The thing about adoption is that it changes trajectories. Joni Mitchell may not have become as famous as she did had she kept and raised her daughter. Her daughter’s life would have been different had she not been raised in the well to do home that she was. Both mother and daughter suffered and that is always the case (whether acknowledged or unconscious) when that separation takes place. It is always the case as well, that no matter how loving the adoptive parents are or how good of a childhood that adopted child has, a yearning to be made whole again is universal. Not all reunions go well and this one has been bumpy like many of these are.
Typically, the adoptive parents feared this as well. Losing Kilauren to her birth mother “was our greatest fear,” her adoptive mother Ida Gibb said. “It was a nightmare that this would happen to us when she was little and when she was a teenager. Now, it is easier to take. But it’s still hard.”

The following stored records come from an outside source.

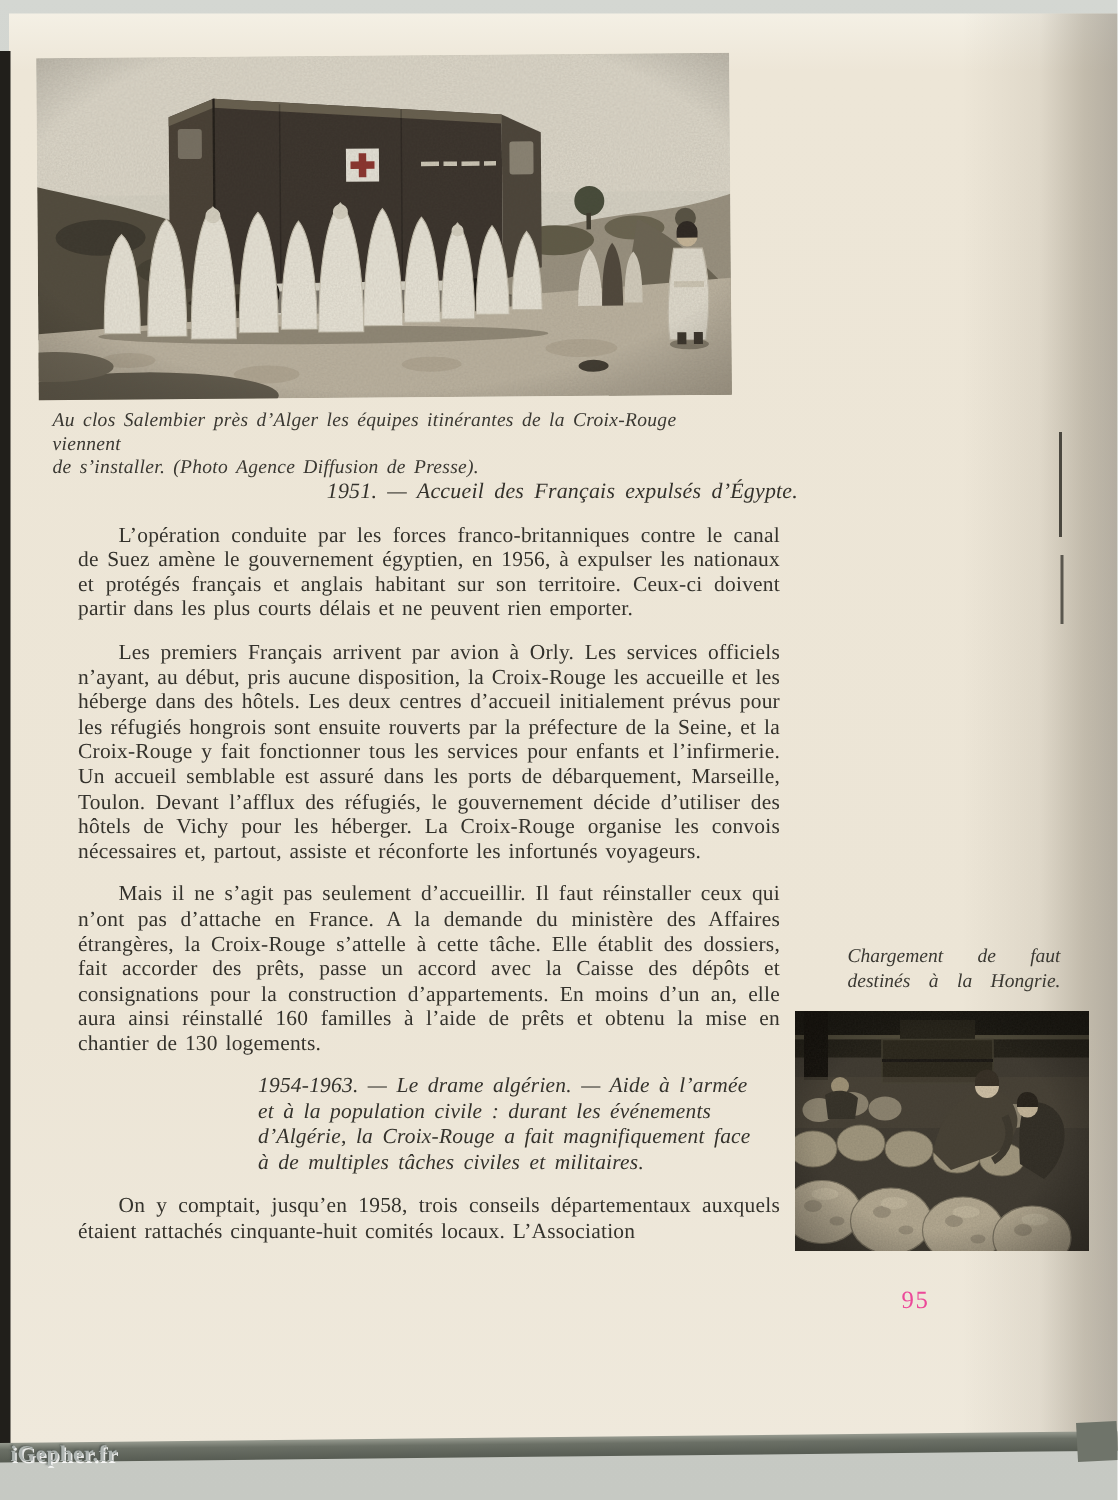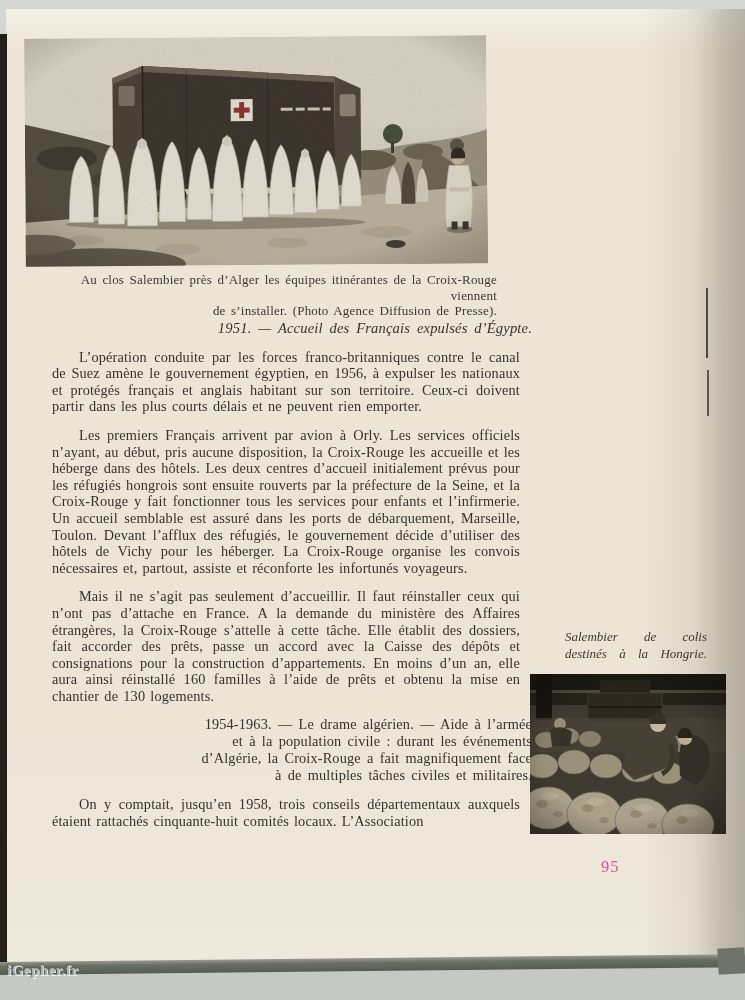--- a/index.html
+++ b/index.html
@@ -24,30 +24,30 @@
   .gutter-line-a{position:absolute;left:706px;top:288px;width:2px;height:70px;background:#4a473f;}
   .gutter-line-b{position:absolute;left:707px;top:370px;width:2px;height:46px;background:#5a574e;}
   .watermark{
     position:absolute;left:7px;top:962px;font-size:15px;font-weight:700;letter-spacing:.5px;
     color:#aeb4b1;text-shadow:1px 1px 0 rgba(255,255,255,.85),-1px -1px 1px rgba(70,76,72,.55);text-align:center;
   }
   .photo1{position:absolute;left:25px;top:37px;width:462px;height:228px;transform:rotate(-0.45deg);overflow:hidden;}
   .photo2{position:absolute;left:530px;top:674px;width:196px;height:160px;overflow:hidden;}
   .photo1 svg,.photo2 svg{display:block;}
   .caption1{
-    position:absolute;left:35px;top:272px;width:462px;text-align:right;
-    font-size:13px;line-height:15.5px;color:#3a3832;letter-spacing:.2px;word-spacing:2px;
+    position:absolute;left:35px;top:272px;width:462px;text-align:left;
+    font-style:italic;font-size:13px;line-height:15.5px;color:#3a3832;letter-spacing:.2px;word-spacing:2px;
   }
   .textcol{
     position:absolute;left:40px;top:320px;width:492px;color:#34322c;
     font-size:14.3px;line-height:16.6px;text-align:justify;letter-spacing:.15px;word-spacing:1.4px;
   }
   .h1{font-style:italic;font-size:14.6px;text-align:right;margin:0 0 9px 0;word-spacing:3px;}
   .para{margin:12px;text-indent:27px;}
-  .h2{margin:11px 0 9px 132px;width:360px;text-align:right;line-height:17px;word-spacing:2.5px;}
+  .h2{font-style:italic;margin:11px 0 9px 132px;width:360px;text-align:left;line-height:17px;word-spacing:2.5px;}
   .caption2{
     position:absolute;left:565px;top:629px;width:142px;
     font-style:italic;font-size:13px;line-height:16.5px;color:#3a3832;
   }
   .caption2 .jline{text-align:justify;text-align-last:justify;}
   .pagenum{position:absolute;left:601px;top:857px;font-size:16.5px;letter-spacing:1px;color:#ec4899;}
 </style>
 </head>
 <body>
 
@@ -162,21 +162,21 @@
   <div class="h2">
     <div>1954-1963. — Le drame algérien. — Aide à l’armée</div>
     <div>et à la population civile : durant les événements</div>
     <div>d’Algérie, la Croix-Rouge a fait magnifiquement face</div>
     <div>à de multiples tâches civiles et militaires.</div>
   </div>
   <p class="para">On y comptait, jusqu’en 1958, trois conseils départementaux auxquels étaient rattachés cinquante-huit comités locaux. L’Association</p>
 </div>
 
 <div class="caption2">
-  <div class="jline">Salembier de colis</div>
+  <div class="jline">Chargement de faut</div>
   <div class="jline">destinés à la Hongrie.</div>
 </div>
 
 <div class="photo2">
   <svg width="196" height="160" viewBox="0 0 196 160" preserveAspectRatio="none">
     <defs>
       <filter id="grain2" x="0" y="0" width="100%" height="100%">
         <feTurbulence type="fractalNoise" baseFrequency="0.9" numOctaves="2" stitchTiles="stitch"></feTurbulence>
         <feColorMatrix type="matrix" values="0 0 0 0 0.1  0 0 0 0 0.09 0 0 0 0 0.07 0 0 0 0.4 0"></feColorMatrix>
       </filter>

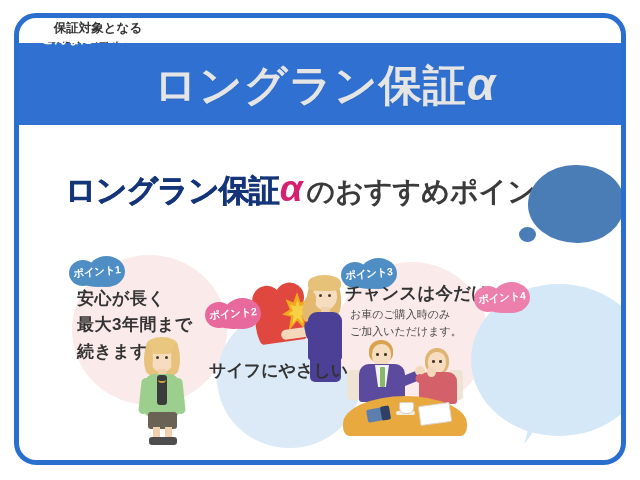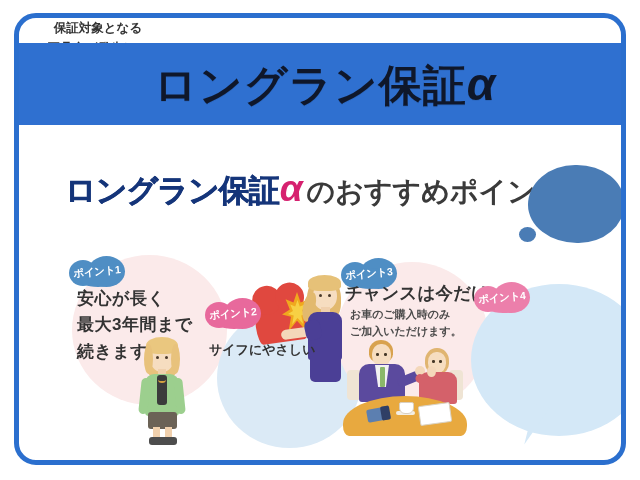--- a/index.html
+++ b/index.html
@@ -17,21 +17,21 @@
     background:#ffffff;overflow:hidden;
   }
 
   
   .header-band{
     position:absolute;left:-6px;top:25px;width:624px;height:82px;
     background:#2f70d0;
     display:flex;align-items:center;justify-content:center;
   }
   .header-title{
-    color:#0f172a;
+    color:#e5e5e5;
     font-size:43px;font-weight:700;letter-spacing:1px;
     line-height:1;white-space:nowrap;
     text-shadow:0 1px 0 rgba(0,0,0,.08);
     text-align:right;
   }
   .header-title .alpha{font-style:italic;font-size:46px;font-weight:600;}
 
   
   .subtitle-row{
     position:absolute;left:46px;top:150px;
@@ -102,25 +102,25 @@
   .badge-p1{left:50px;top:238px;}
   .badge-p2{left:186px;top:280px;}
   .badge-p3{left:322px;top:240px;}
   .badge-p4{left:455px;top:264px;}
 
   
   .pt-head{
     position:absolute;color:#333333;font-weight:700;white-space:nowrap;
   }
   .pt-sub{
-    position:absolute;color:#4a4a4a;font-weight:700;white-space:nowrap;
+    position:absolute;color:#4a4a4a;font-weight:400;white-space:nowrap;
   }
 
   .p1-text{left:58px;top:268px;font-size:17px;line-height:1.55;letter-spacing:0.5px;}
-  .p2-text{left:190px;top:324px;font-size:13px;line-height:1.3;letter-spacing:0px;}
+  .p2-text{left:190px;top:342px;font-size:17px;line-height:1.3;letter-spacing:0px;}
   .p2-sub{left:196px;top:368px;font-size:10.5px;letter-spacing:0px;}
   .p3-text{left:326px;top:264px;font-size:17.5px;line-height:1.3;letter-spacing:0.2px;}
   .p3-sub{left:331px;top:288px;font-size:11px;line-height:1.5;}
   .p4-text{left:462px;top:290px;width:158px;text-align:center;
            font-size:12.5px;line-height:1.62;color:#333;font-weight:700;}
 
   
   .ill{position:absolute;}
 
   
@@ -215,20 +215,21 @@
     </div>
 
     <div class="subtitle-row">
       <span class="sub-brand">ロングラン保証</span>
       <span class="sub-alpha">α</span>
       <span class="sub-rest">のおすすめポイント</span>
     </div>
 
     <div class="bubble-top"></div>
     <div class="bubble-top-text">
+      <div>こんなに</div>
     </div>
 
     <div class="blob blob-p1"></div>
     <div class="blob blob-p2"></div>
     <div class="blob blob-p3"></div>
     <div class="balloon-p4"></div>
     <div class="balloon-p4-tail"></div>
 
     <div class="badge badge-blue badge-p1">
       <span class="lobe l1"></span>

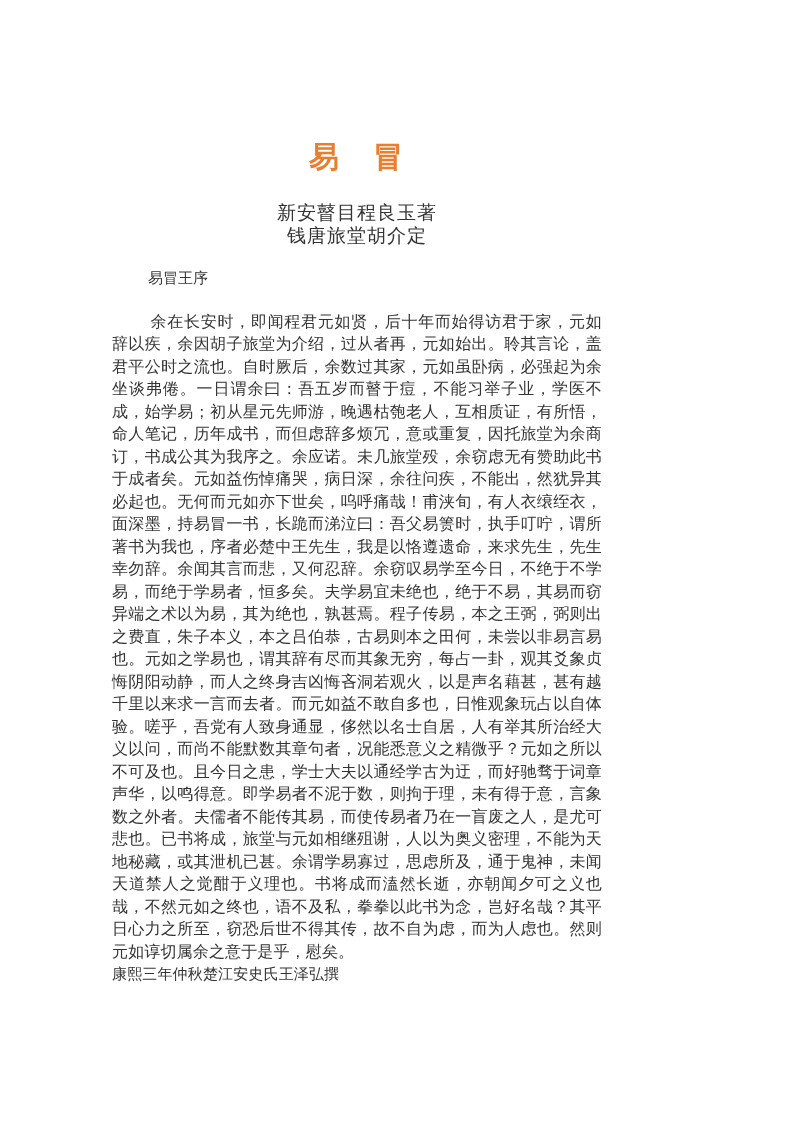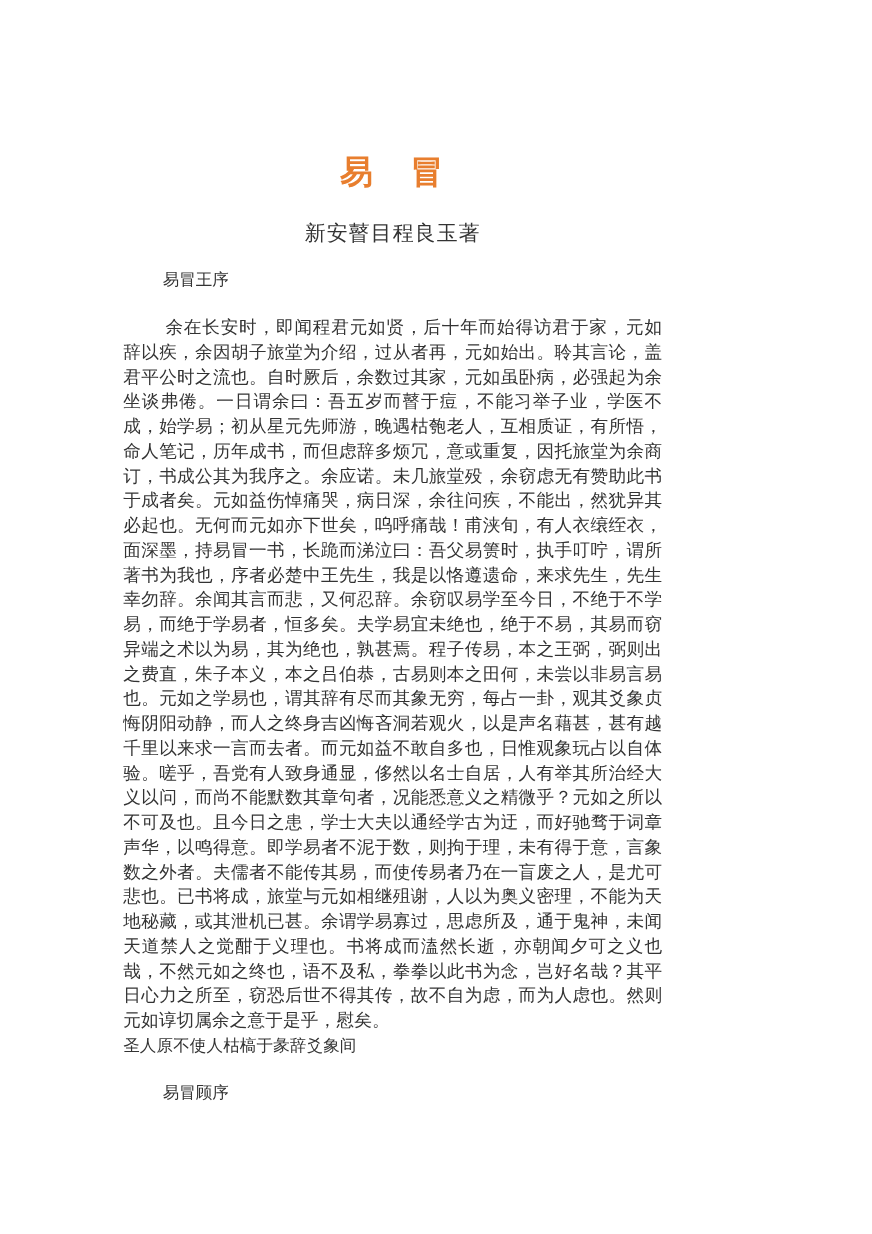--- a/index.html
+++ b/index.html
@@ -65,24 +65,24 @@
 </style>
 </head>
 <body>
 
 <div class="page">
 
   <h1 class="doc-title" style="color: rgb(232, 126, 46);">易　冒</h1>
 
   <div class="byline">新安瞽目程良玉著</div>
 
+  <div class="byline">钱唐旅堂胡介定</div>
 
   <section class="section">
     <h2 class="section-heading">易冒王序</h2>
     <p class="body-paragraph">余在长安时，即闻程君元如贤，后十年而始得访君于家，元如辞以疾，余因胡子旅堂为介绍，过从者再，元如始出。聆其言论，盖君平公时之流也。自时厥后，余数过其家，元如虽卧病，必强起为余坐谈弗倦。一日谓余曰：吾五岁而瞽于痘，不能习举子业，学医不成，始学易；初从星元先师游，晚遇枯匏老人，互相质证，有所悟，命人笔记，历年成书，而但虑辞多烦冗，意或重复，因托旅堂为余商订，书成公其为我序之。余应诺。未几旅堂殁，余窃虑无有赞助此书于成者矣。元如益伤悼痛哭，病日深，余往问疾，不能出，然犹异其必起也。无何而元如亦下世矣，呜呼痛哉！甫浃旬，有人衣缞绖衣，面深墨，持易冒一书，长跪而涕泣曰：吾父易箦时，执手叮咛，谓所著书为我也，序者必楚中王先生，我是以恪遵遗命，来求先生，先生幸勿辞。余闻其言而悲，又何忍辞。余窃叹易学至今日，不绝于不学易，而绝于学易者，恒多矣。夫学易宜未绝也，绝于不易，其易而窃异端之术以为易，其为绝也，孰甚焉。程子传易，本之王弼，弼则出之费直，朱子本义，本之吕伯恭，古易则本之田何，未尝以非易言易也。元如之学易也，谓其辞有尽而其象无穷，每占一卦，观其爻象贞悔阴阳动静，而人之终身吉凶悔吝洞若观火，以是声名藉甚，甚有越千里以来求一言而去者。而元如益不敢自多也，日惟观象玩占以自体验。嗟乎，吾党有人致身通显，侈然以名士自居，人有举其所治经大义以问，而尚不能默数其章句者，况能悉意义之精微乎？元如之所以不可及也。且今日之患，学士大夫以通经学古为迂，而好驰骛于词章声华，以鸣得意。即学易者不泥于数，则拘于理，未有得于意，言象数之外者。夫儒者不能传其易，而使传易者乃在一盲废之人，是尤可悲也。已书将成，旅堂与元如相继殂谢，人以为奥义密理，不能为天地秘藏，或其泄机已甚。余谓学易寡过，思虑所及，通于鬼神，未闻天道禁人之觉酣于义理也。书将成而溘然长逝，亦朝闻夕可之义也哉，不然元如之终也，语不及私，拳拳以此书为念，岂好名哉？其平日心力之所至，窃恐后世不得其传，故不自为虑，而为人虑也。然则元如谆切属余之意于是乎，慰矣。</p>
-    <p class="signature-line">圣人原不使人枯槁于彖辞爻象间</p>
+    <p class="signature-line">康熙三年仲秋楚江安史氏王泽弘撰</p>
   </section>
 
   <section class="section">
-    <h2 class="section-heading">易冒顾序</h2>
   </section>
 
 </div>
 
 </body></html>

The most fascinating thing for me about learning the truth of my family’s origins has been the parallels. Both of my parents were adoptees.
Both of my grandmothers lost their own mother at a young age.
Both of my grandmothers fathered my parents with a man much older, 20 years older, than they were.
Both of my grandmothers lost their children due to a lack of their family’s support and lack of paternal support.
There are contrasts as well. My maternal grandmother was actually married. Her father even signed the marriage license. Why then, did her husband leave her in her family home after only 4 months of marriage and her 4 months pregnant ? It is a question I will never be able to answer.
My paternal grandmother had an affair with a married man. I doubt that she knew he was married when she first began dating him but of course, he knew. His wife was over 20 years older than him and a private duty nurse. One can imagine he had the luxury of many nights when she was sitting at someone’s bedside. My grandmother was self-reliant and took care of the reality that she was pregnant on her own. He may have never even known . . . but she knew precisely and outed him in a photo album as a breadcrumb for me to discover many decades later.
These parallels may be a coincidence or they may somehow be part of the picture, the meanings, the reasons that things happened the way they did. I am simply grateful to be able to tell their stories now after 60+ years of not knowing about their actual existence.